:: Supplied entries ::

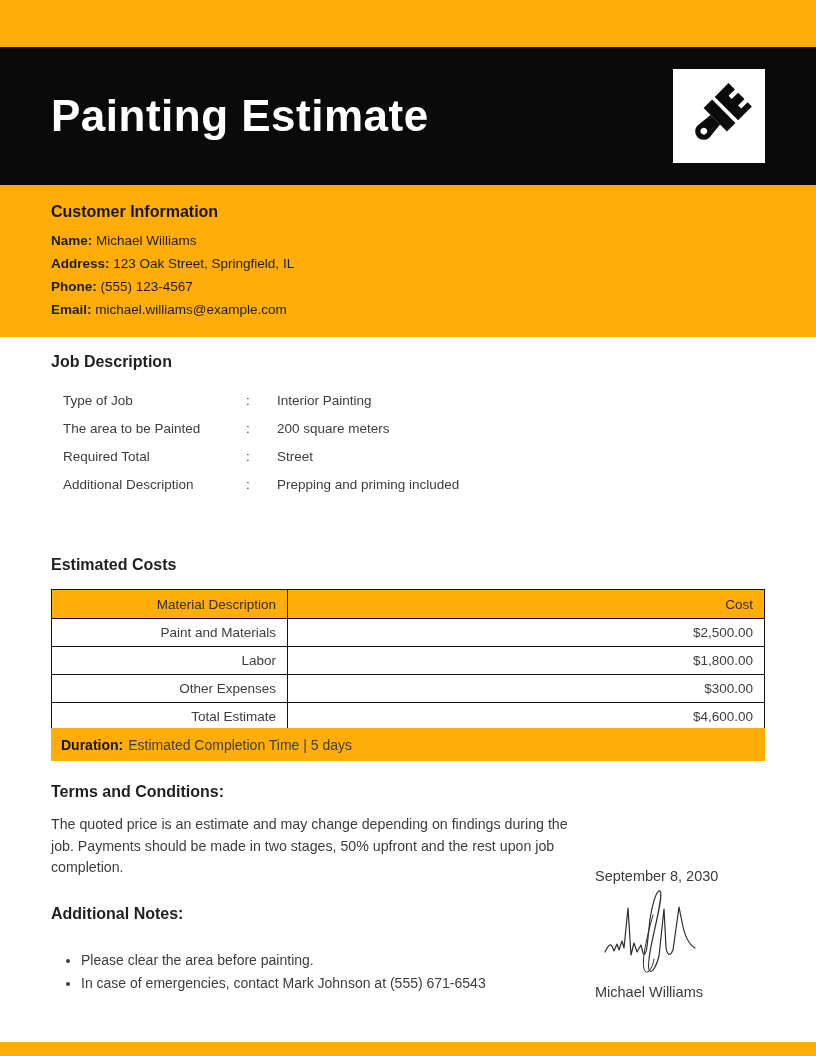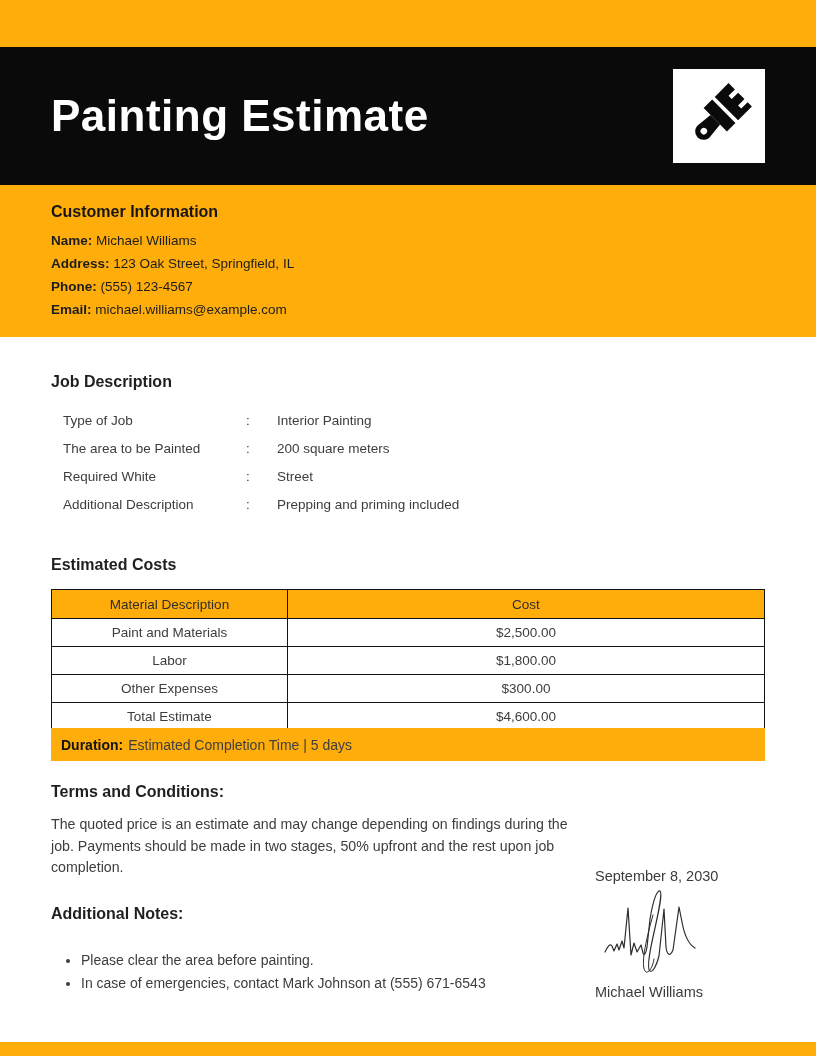--- a/index.html
+++ b/index.html
@@ -20,29 +20,29 @@
   .header-title { color:#fff; font-size:44px; font-weight:800; letter-spacing:.5px; }
   .icon-box { width:92px; height:94px; background:#fff; display:flex; align-items:center; justify-content:center; }
 
   .customer { position:absolute; top:185px; left:0; right:0; height:152px; background:var(--orange); padding:18px 51px 0; }
   .customer h2 { font-size:16px; font-weight:700; color:#161616; margin-bottom:13px; }
   .cust-line { font-size:13.5px; color:#1d1d1d; margin-bottom:8.5px; line-height:14.5px; }
   .cust-line b { font-weight:700; }
 
   .section-h { font-size:16px; font-weight:700; color:var(--heading); }
 
-  .job { position:absolute; top:373px; left:51px; width:714px; }
+  .job { position:absolute; top:353px; left:51px; width:714px; }
   .job-rows { margin-top:15px; }
   .job-row { display:flex; align-items:center; height:28px; padding-left:12px; font-size:13.5px; color:#3d3d3d; }
   .job-label { width:183px; }
   .job-colon { width:31px; }
 
   .costs { position:absolute; top:556px; left:51px; width:652px; }
   .costs table { margin-top:15px; width:714px; border-collapse:collapse; table-layout:fixed; font-size:13.5px; }
-  .costs th, .costs td { border:1.5px solid #141414; text-align:center; padding:0 11px; height:28px; }
+  .costs th, .costs td { border:1.5px solid #141414; text-align:right; padding:0 11px; height:28px; }
   .costs th { background:var(--orange); color:#2e2e2e; font-weight:400; height:29px; }
   .costs td { color:#3d3d3d; }
   .col-desc { width:236px; }
 
   .duration-banner {
     position:absolute; top:728px; left:51px; width:714px; height:33px; background:var(--orange);
     display:flex; align-items:center; padding:8px 10px; font-size:14px; color:#3f3f3f;
   }
   .duration-banner b { color:#141414; font-weight:700; margin-right:5px; }
 
@@ -105,21 +105,21 @@
         <span class="job-label">Type of Job</span>
         <span class="job-colon">:</span>
         <span class="job-value">Interior Painting</span>
       </div>
       <div class="job-row">
         <span class="job-label">The area to be Painted</span>
         <span class="job-colon">:</span>
         <span class="job-value">200 square meters</span>
       </div>
       <div class="job-row">
-        <span class="job-label">Required White</span>
+        <span class="job-label">Required Total</span>
         <span class="job-colon">:</span>
         <span class="job-value">Street</span>
       </div>
       <div class="job-row">
         <span class="job-label">Additional Description</span>
         <span class="job-colon">:</span>
         <span class="job-value">Prepping and priming included</span>
       </div>
     </div>
   </div>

:::

* [Assigned task]:
The answer must be the lines above, word for word, from the first one through the line with "width:92px; height:94px; background:#fff;", pictures excluded.

* [Response for this exercise]:
--- a/index.html
+++ b/index.html
@@ -20,29 +20,29 @@
   .header-title { color:#fff; font-size:44px; font-weight:800; letter-spacing:.5px; }
   .icon-box { width:92px; height:94px; background:#fff; display:flex; align-items:center; justify-content:center; }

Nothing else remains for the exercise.